Leonard V. Smith

  • Frederick B Artz Professor of History

Areas of Study

Education

  • BA, Oberlin College, 1980
  • MIA, School of International Affairs, Columbia University, 1982
  • PhD, Columbia University, 1990

Biography

Leonard V. Smith is on sabbatical leave for the 2022-23 academic year.  In the Spring 2023, he will be a Fernand Braudel Senior Fellow at the European University Institute in Florence, Italy.

His most recent book, Sovereignty at the Paris Peace Conference of 1919, was published in May 2018 by Oxford University Press. A coauthored book was published in September 2018, by Éditions Les Arènes in Paris: Ils ont fait la paix: le Traité de Versailles vu de France et d’ailleurs (They Made Peace: The Treaty of Versailles Seen from France and Beyond), directed by Serge Berstein (with John Keiger, Sergio Romano, Toshio Takemoto, and Gerd Krumeich).

Smith also is the author of The Embattled Self: French Soldiers’ Testimony of the Great War (Cornell University Press, 2007); France and the Great War, 1914-1918, with Stéphane Audoin-Rouzeau and Annette Becker (Cambridge University Press, 2003); and Between Mutiny and Obedience: The Case of the French Fifth Infantry Division During World War I (Princeton University Press, 1994).

He has held fellowships from the Rockefeller Foundation, the National Endowment for the Humanities, and the National Humanities Center.
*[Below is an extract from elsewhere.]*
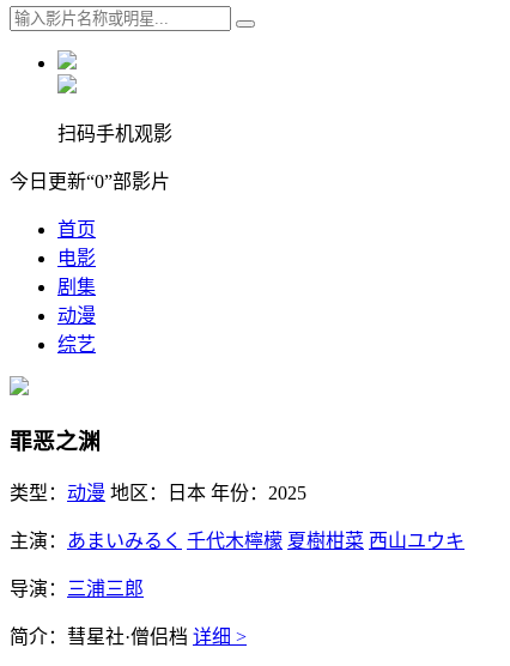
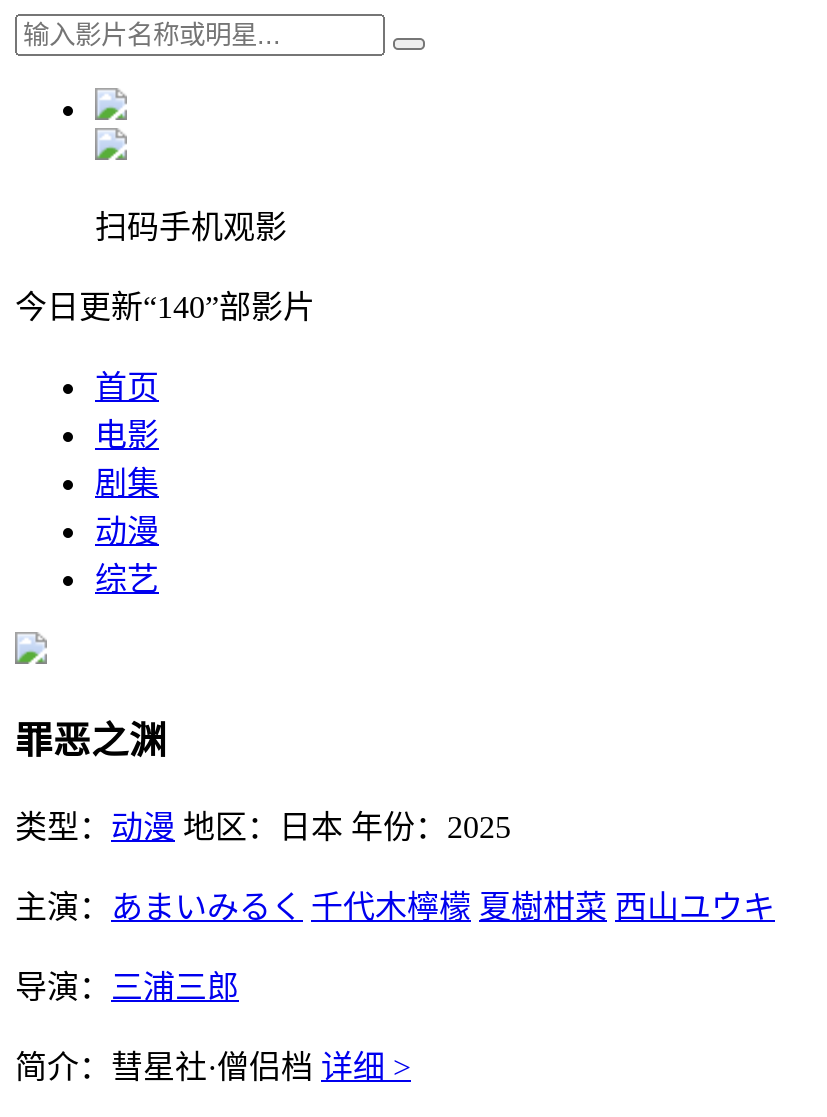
[10,171,170,192] 今日更新“0”部影片 -> [15,290,315,324] 今日更新“140”部影片

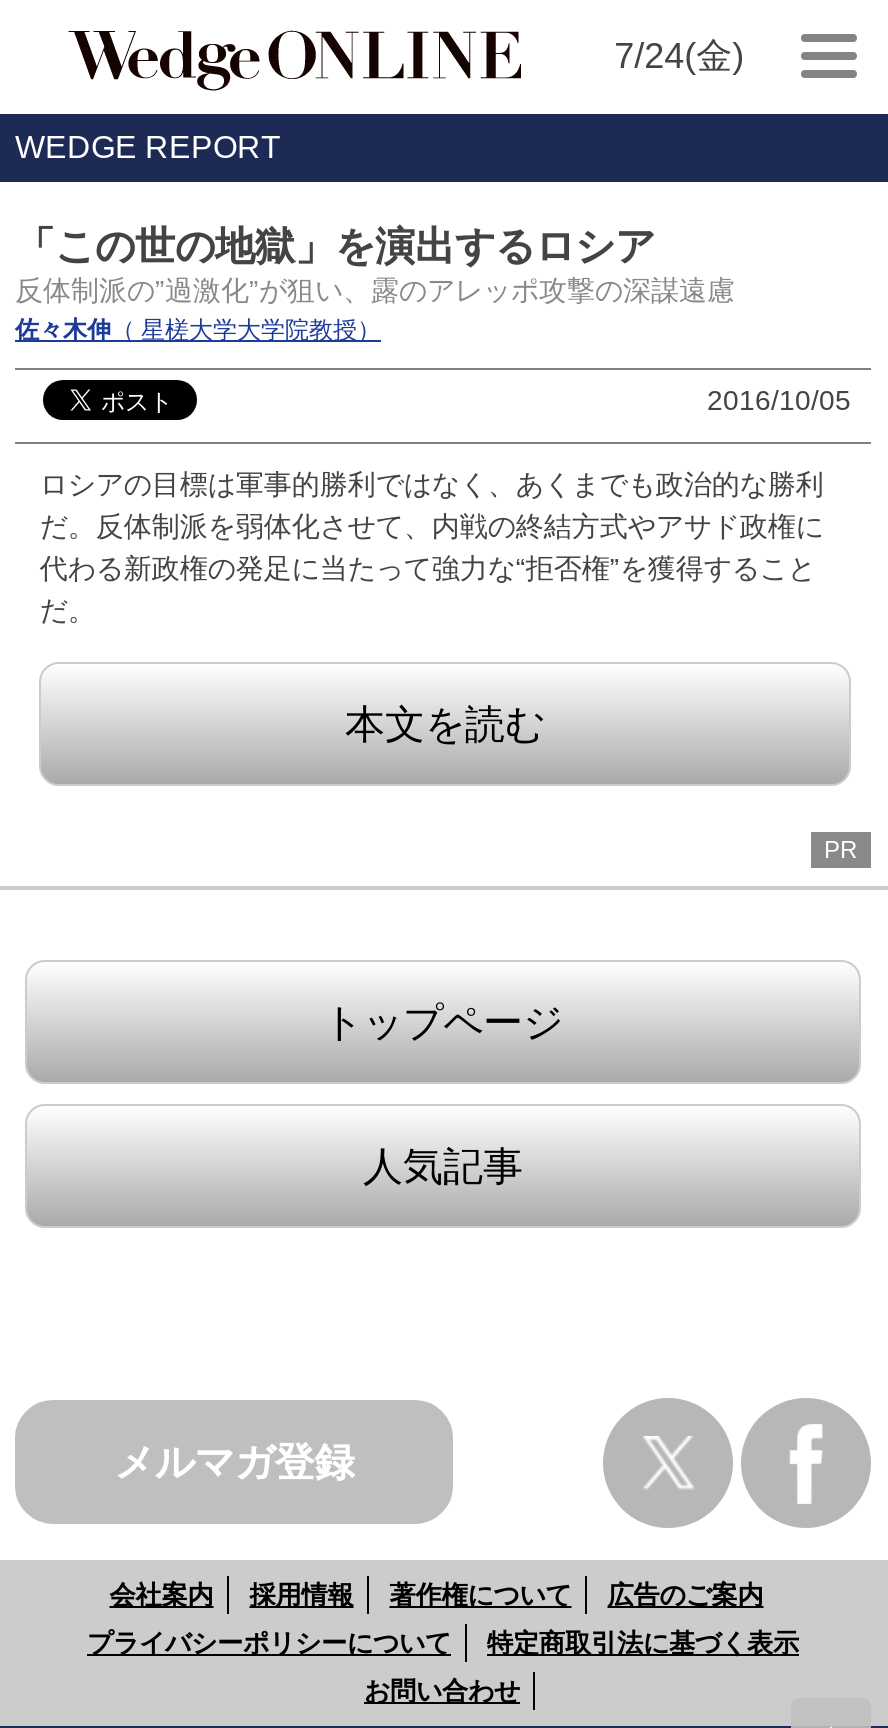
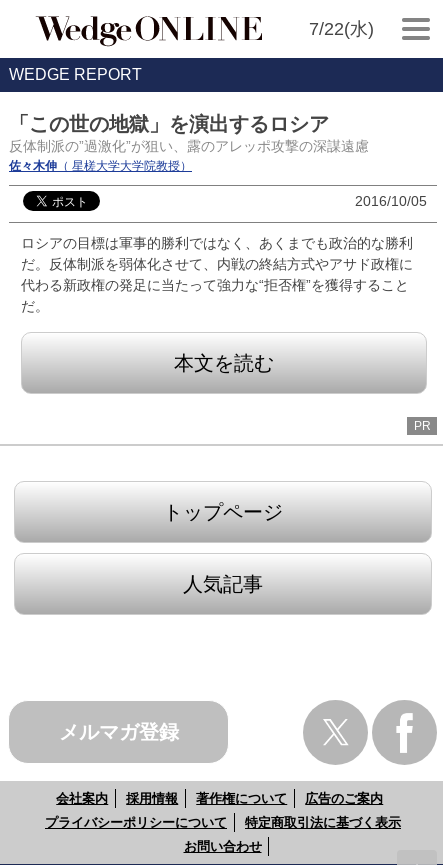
[614,36,744,76] 7/24(金) -> [309,19,374,39] 7/22(水)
Smith has been a visiting professor at the Mershon Center, The Ohio State University in spring 2015; École des Hautes Études en Sciences Sociales in January 2012, Claremont McKenna College in fall 2008, as William F. Podlich Distinguished Fellow, and at the Associated Kyoto Program at Doshisha University in Kyoto, Japan, in fall 2004.
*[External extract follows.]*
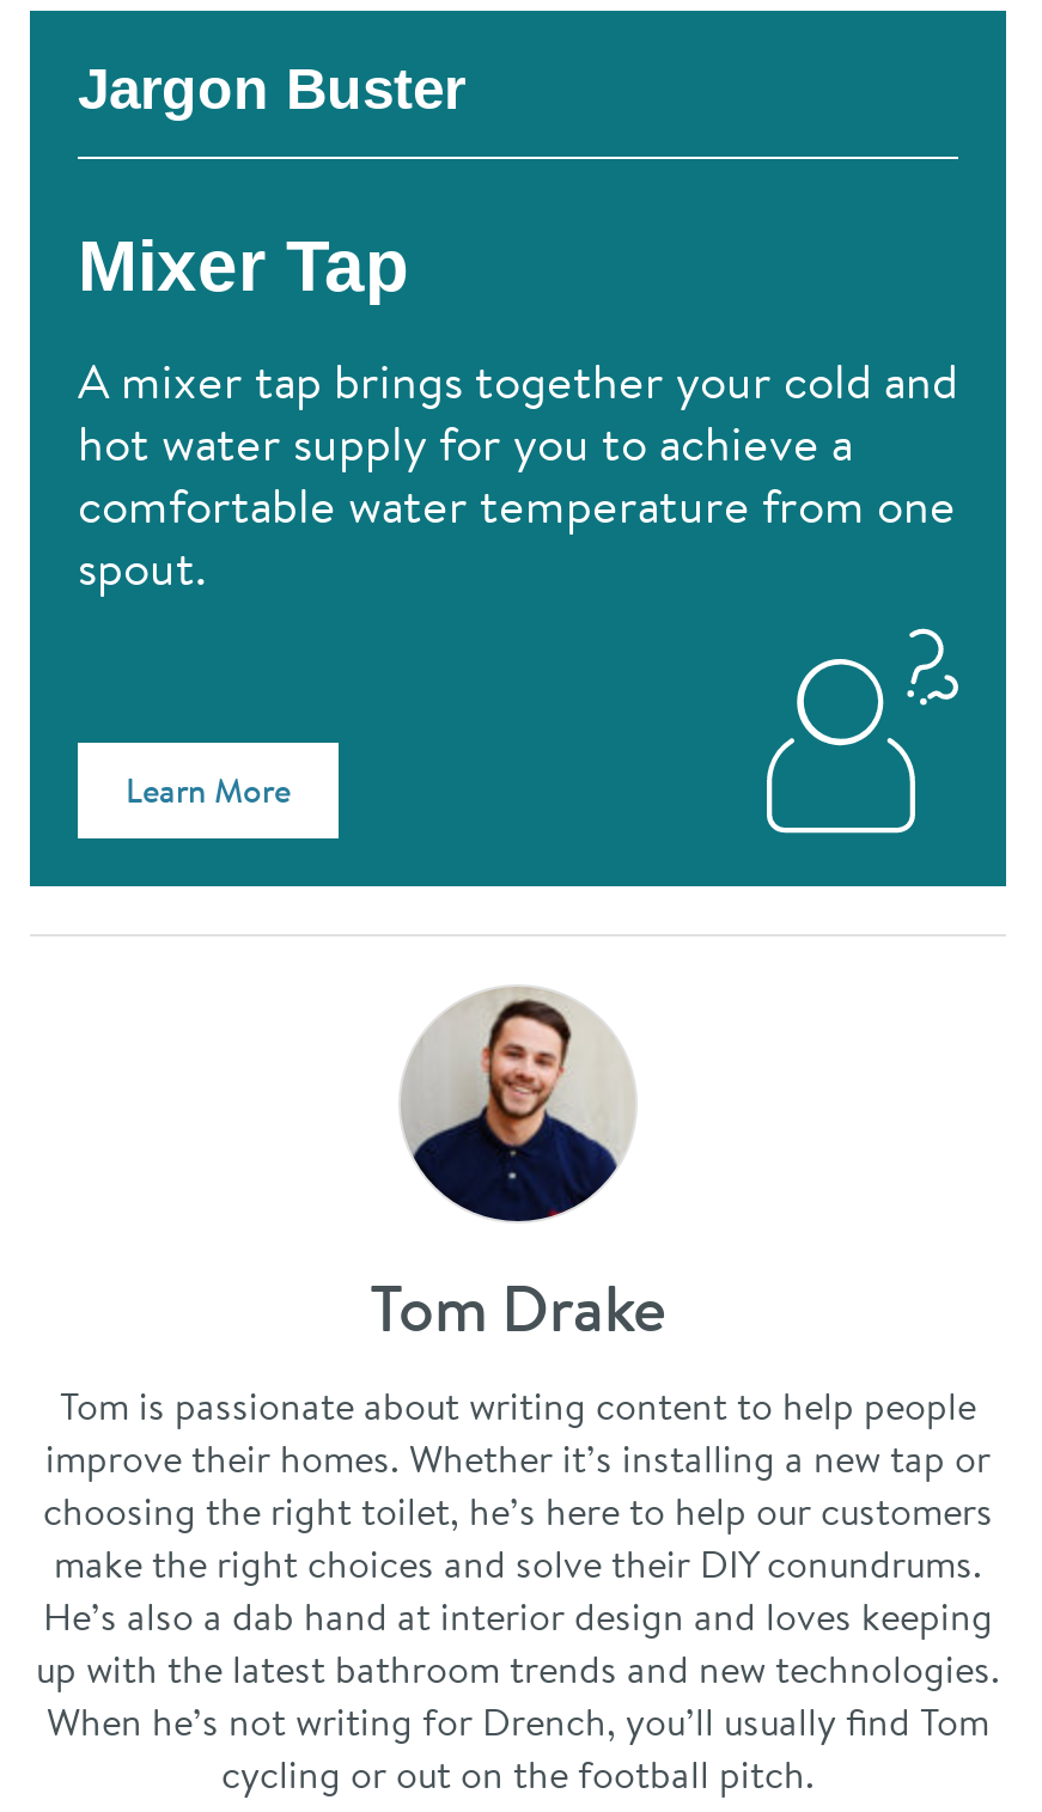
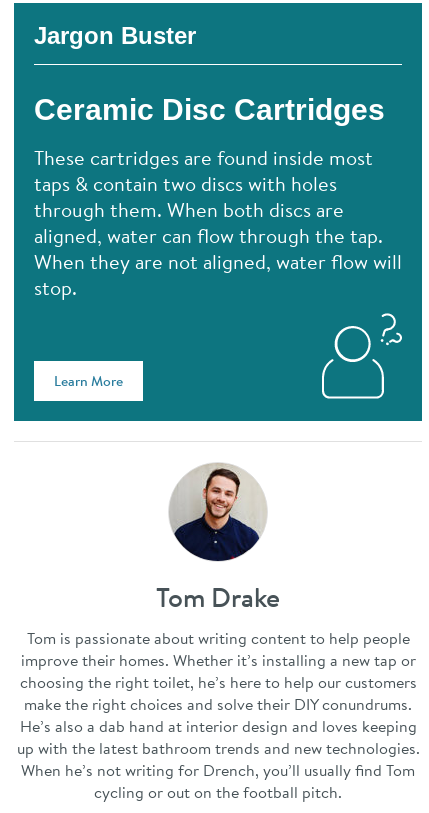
[78,226,408,305] Mixer Tap -> [34,93,385,126] Ceramic Disc Cartridges
[78,348,958,599] A mixer tap brings together your cold and | hot water supply for you to achieve a | comfortable water temperature from one | spout. -> [34,144,402,301] These cartridges are found inside most | taps & contain two discs with holes | through them. When both discs are | aligned, water can flow through the tap. | When they are not aligned, water flow will | stop.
His next book, French Colonialism from the Ancien Régime to the Present, has gone into production for the New Approaches to European History series with Cambridge University Press. During his sabbatical, he is beginning a new project on liberalism, racial exclusion, and the law in Texas and French Algeria in the 19th century.

  • Ils ont fait la paix: le Traité de Versailles vu de France et d’ailleurs [They Made Peace: The Treaty of Versailles Seen from France and Beyond], (coauthor), Éditions Les Arènes in Paris, September 2018
  • Sovereignty at the Paris Peace Conference of 1919, Oxford University Press, May 2018
  • The Embattled Self: French Soldiers’ Testimony of the Great War, Cornell University Press, 2007
  • France and the Great War, 1914-1918, with Stéphane Audoin-Rouzeau and Annette Becker, Cambridge University Press, 2003
  • Between Mutiny and Obedience: The Case of the French Fifth Infantry Division During World War I, Princeton University Press, 1994 

His teaching interests include modern Europe, war and society, and French imperialism.

Fall 2023

The French Revolution and the Making of the Modern World — FYSP 173
Introduction to Historical Methods — HIST 299
History Senior Projects — HIST 500

Notes

Leonard V. Smith Articles Published

December 9, 2022

Leonard V. Smith has recently published two articles, “The Armistices of 1918,” Richerche Stroriche 52: 2 (2022): 9-25; and “The Politics of Recognition at the Paris Peace Conference,” in Postwar Continuity and New Challenges in Central Europe, 1918-1923: The War that Never Ended, Tomasz Pudłocki and Kamil Ruszała, eds., (Routledge, 2022), 9-34. Both are extrapolations from his most recent book, Sovereignty at the Paris Peace Conference of 1919 (Oxford, 2018).

Fernand Braudel Senior Fellowship Awarded to Leonard Smith

January 3, 2022

Frederick B. Artz Professor of History Leonard V. Smith has been awarded a three-month, Fernand Braudel Senior Fellowship at the European University Institute. The institute is located in a villa just outside Florence, Italy. He will begin work on a project comparing law, liberalism, and racial exclusion in 19th century Texas and French Algeria.

 

Leonard V. Smith Publishes Article

January 31, 2020

Leonard V. Smith ’80, Frederick B Artz Professor of History, published an article titled: "Sovereignty under the League of Nations Mandates: The Jurists' Debates," in the December 2019 issue of Journal of the History of International Law. The article argues that mandates after World War I were never "colonies" in a traditional legal sense and that jurists were never able to agree on just what they were instead.

Leonard Smith Receives Grant for Book Research

September 27, 2019

Professor of History Leonard Smith is writing a book for Cambridge University Press on the history of French colonialism from the Old Regime to the present. In support of the project, he received funding from Oberlin's Luce Initiative on Asian Studies and the Environment (LIASE) implementation grant for travel to Vietnam during winter term 2020, to study the environmental footprint left by the French.